Using Large Language Models for Template Detection from Security Event Logs
Risto Vaarandi, Hayretdin Bahsi
TL;DR
The paper addresses the challenge of unsupervised template detection in unstructured security event logs by introducing LLM-TD, a method that uses small local LLMs to discover multiple templates from log batches in an unsupervised, in-context learning setup.

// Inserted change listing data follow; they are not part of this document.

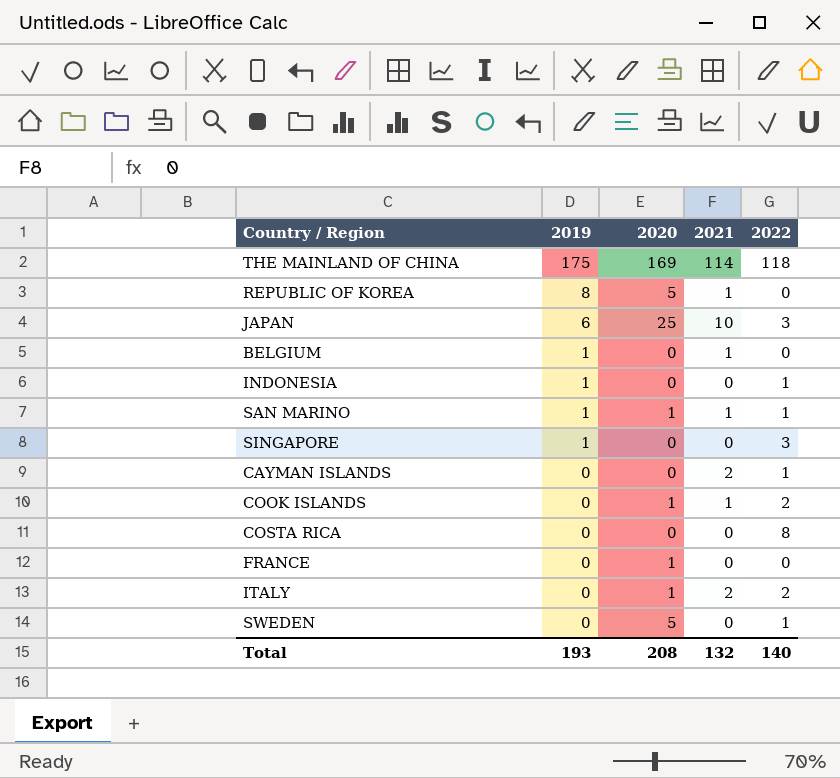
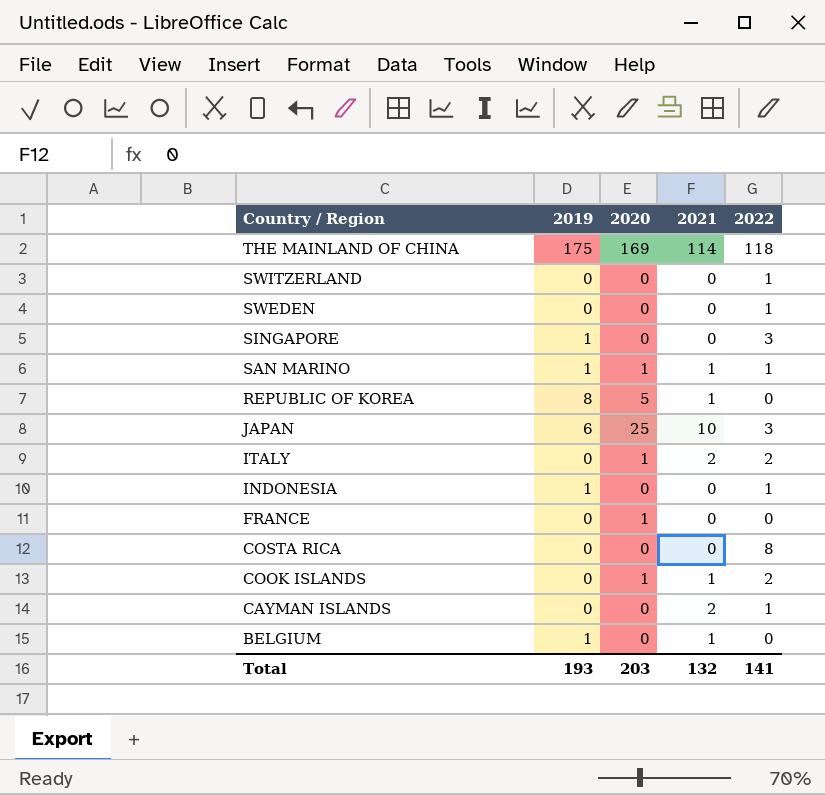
row order: 2019 descending -> Country / Region descending
row SWITZERLAND: none -> 0 | 0 | 0 | 1
SWEDEN | 2020: 5 -> 0
Total | 2020: 208 -> 203
Total | 2022: 140 -> 141

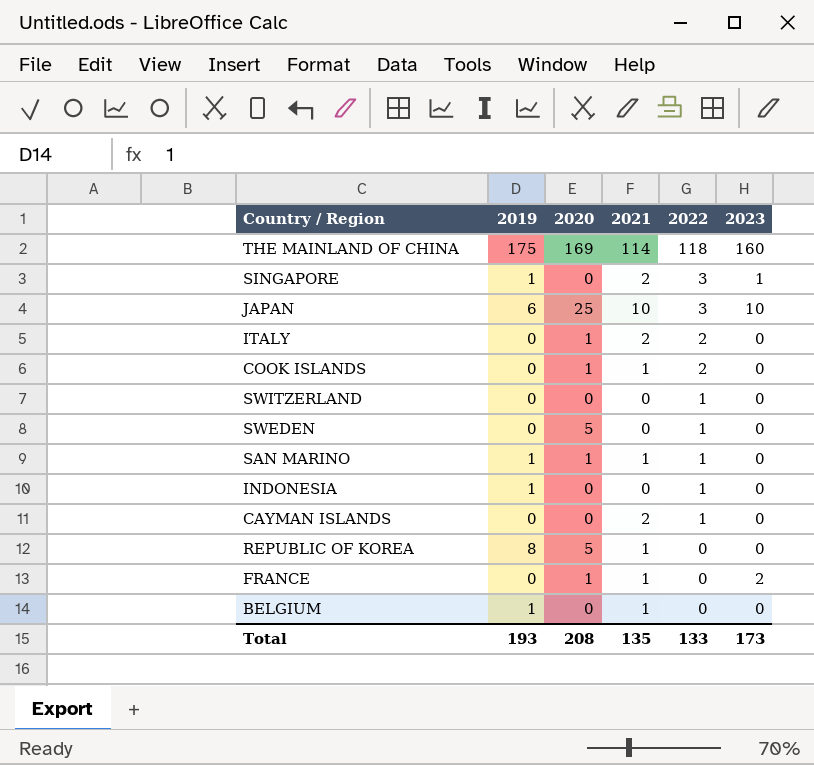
row order: Country / Region descending -> 2022 descending
column 2023 | position: none -> 6
row COSTA RICA: 0 | 0 | 0 | 8 -> none
SINGAPORE | 2021: 0 -> 2
SWEDEN | 2020: 0 -> 5
FRANCE | 2021: 0 -> 1
Total | 2020: 203 -> 208
Total | 2021: 132 -> 135
Total | 2022: 141 -> 133

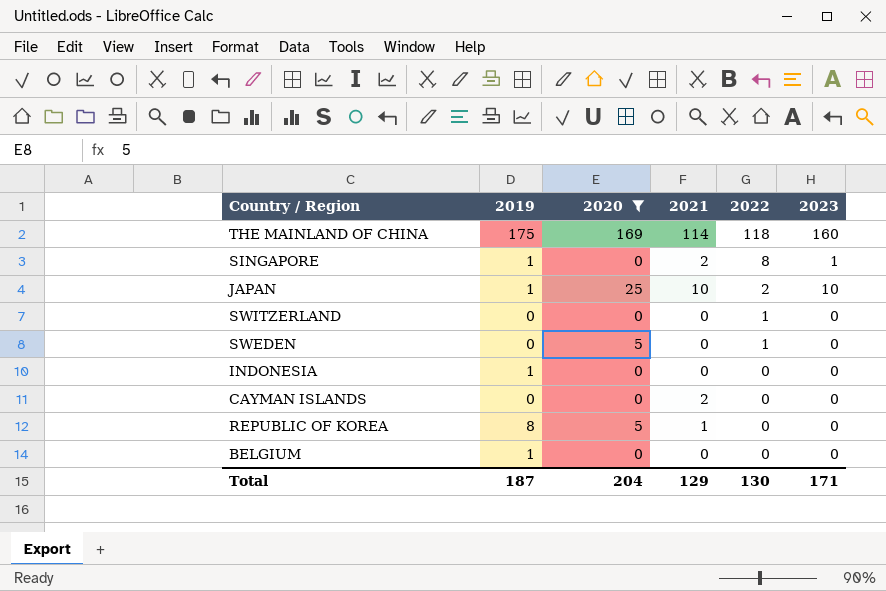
filter: none -> 2020 != 1
SINGAPORE | 2022: 3 -> 8
JAPAN | 2019: 6 -> 1
JAPAN | 2022: 3 -> 2
INDONESIA | 2022: 1 -> 0
CAYMAN ISLANDS | 2022: 1 -> 0
BELGIUM | 2021: 1 -> 0
Total | 2019: 193 -> 187
Total | 2020: 208 -> 204
Total | 2021: 135 -> 129
Total | 2022: 133 -> 130
Total | 2023: 173 -> 171

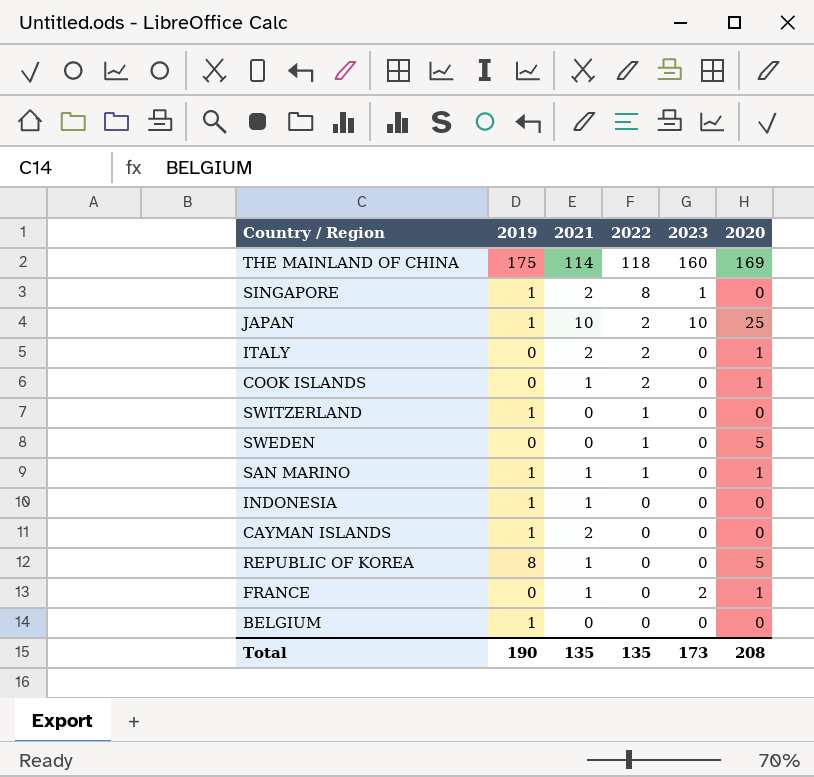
filter: 2020 != 1 -> none
column 2020 | position: 3 -> 6
SWITZERLAND | 2019: 0 -> 1
INDONESIA | 2021: 0 -> 1
CAYMAN ISLANDS | 2019: 0 -> 1
Total | 2019: 187 -> 190
Total | 2021: 129 -> 135
Total | 2022: 130 -> 135
Total | 2023: 171 -> 173
Total | 2020: 204 -> 208

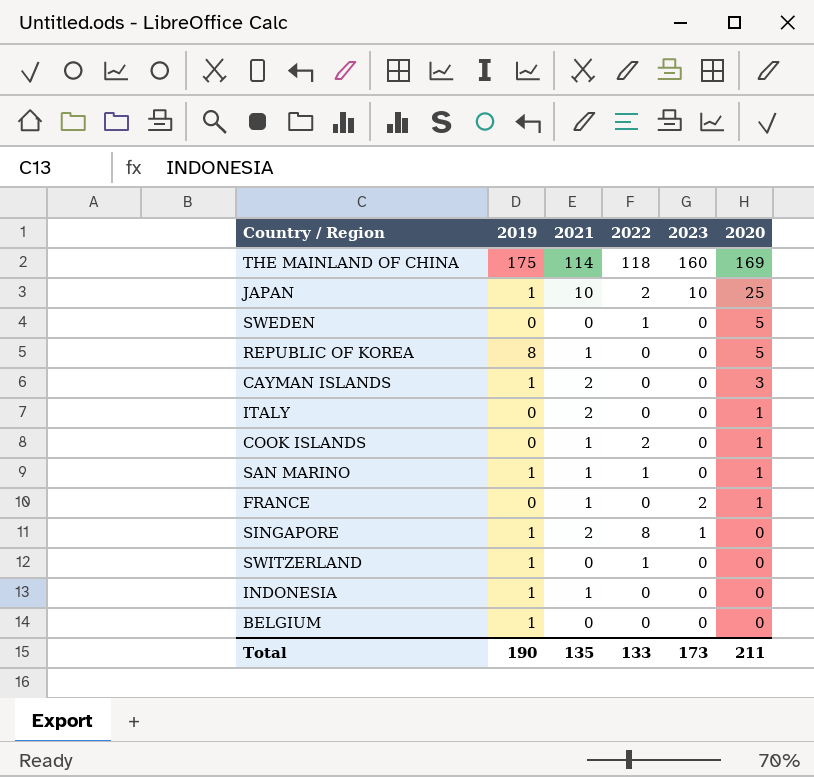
row order: 2022 descending -> 2020 descending
CAYMAN ISLANDS | 2020: 0 -> 3
ITALY | 2022: 2 -> 0
Total | 2022: 135 -> 133
Total | 2020: 208 -> 211

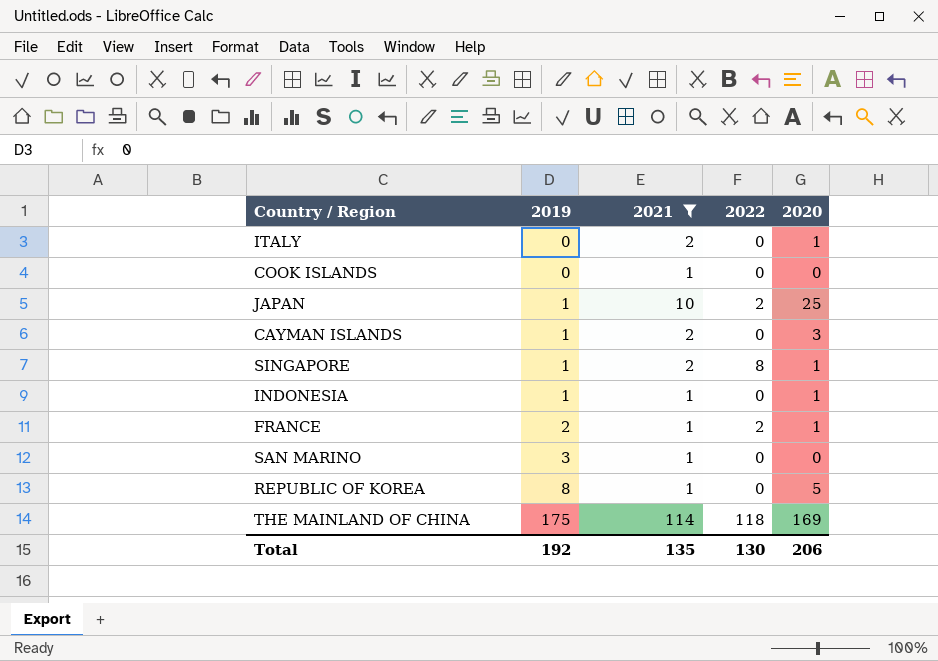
filter: none -> 2021 != 0
row order: 2020 descending -> 2019 ascending
column 2023 | position: 5 -> none
COOK ISLANDS | 2022: 2 -> 0
COOK ISLANDS | 2020: 1 -> 0
SINGAPORE | 2020: 0 -> 1
INDONESIA | 2020: 0 -> 1
FRANCE | 2019: 0 -> 2
FRANCE | 2022: 0 -> 2
SAN MARINO | 2019: 1 -> 3
SAN MARINO | 2022: 1 -> 0
SAN MARINO | 2020: 1 -> 0
Total | 2019: 190 -> 192
Total | 2022: 133 -> 130
Total | 2020: 211 -> 206

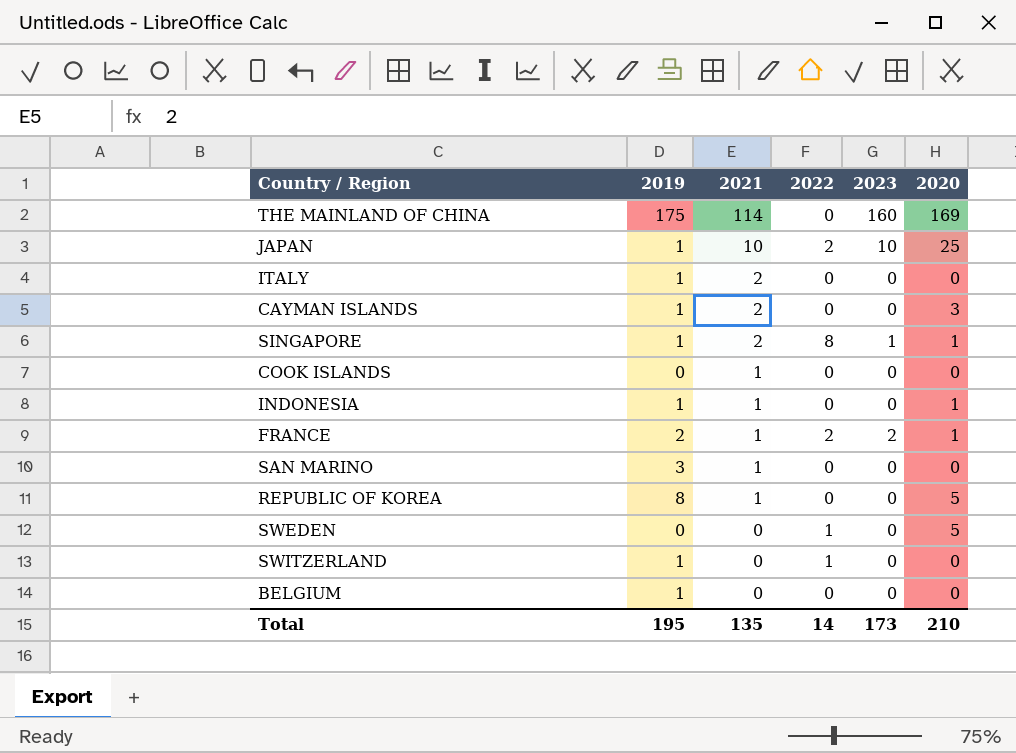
filter: 2021 != 0 -> none
row order: 2019 ascending -> 2021 descending
column 2023 | position: none -> 5
THE MAINLAND OF CHINA | 2022: 118 -> 0
ITALY | 2019: 0 -> 1
ITALY | 2020: 1 -> 0
Total | 2019: 192 -> 195
Total | 2022: 130 -> 14
Total | 2020: 206 -> 210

It demonstrates that LLM-TD can compete with traditional template miners like Drain on five Linux syslog datasets, with OpenChat typically delivering the best balance of accuracy and speed, and highlights the method's privacy advantages since it operates on local models. A key contribution is the two-pass processing and batch-based prompting strategy that allows multiple templates to be inferred per query, along with heuristic evaluation principles (P1 and P2) to better assess template correctness beyond conventional metrics. The work also provides public datasets and open-source tooling, and emphasizes qualitative analysis of detected templates to uncover actionable insights and potentially new knowledge from log data.
Abstract
In modern IT systems and computer networks, real-time and offline event log analysis is a crucial part of cyber security monitoring. In particular, event log analysis techniques are essential for the timely detection of cyber attacks and for assisting security experts with the analysis of past security incidents. The detection of line patterns or templates from unstructured textual event logs has been identified as an important task of event log analysis since detected templates represent event types in the event log and prepare the logs for downstream online or offline security monitoring tasks. During the last two decades, a number of template mining algorithms have been proposed. However, many proposed algorithms rely on traditional data mining techniques, and the usage of Large Language Models (LLMs) has received less attention so far. Also, most approaches that harness LLMs are supervised, and unsupervised LLM-based template mining remains an understudied area. The current paper addresses this research gap and investigates the application of LLMs for unsupervised detection of templates from unstructured security event logs.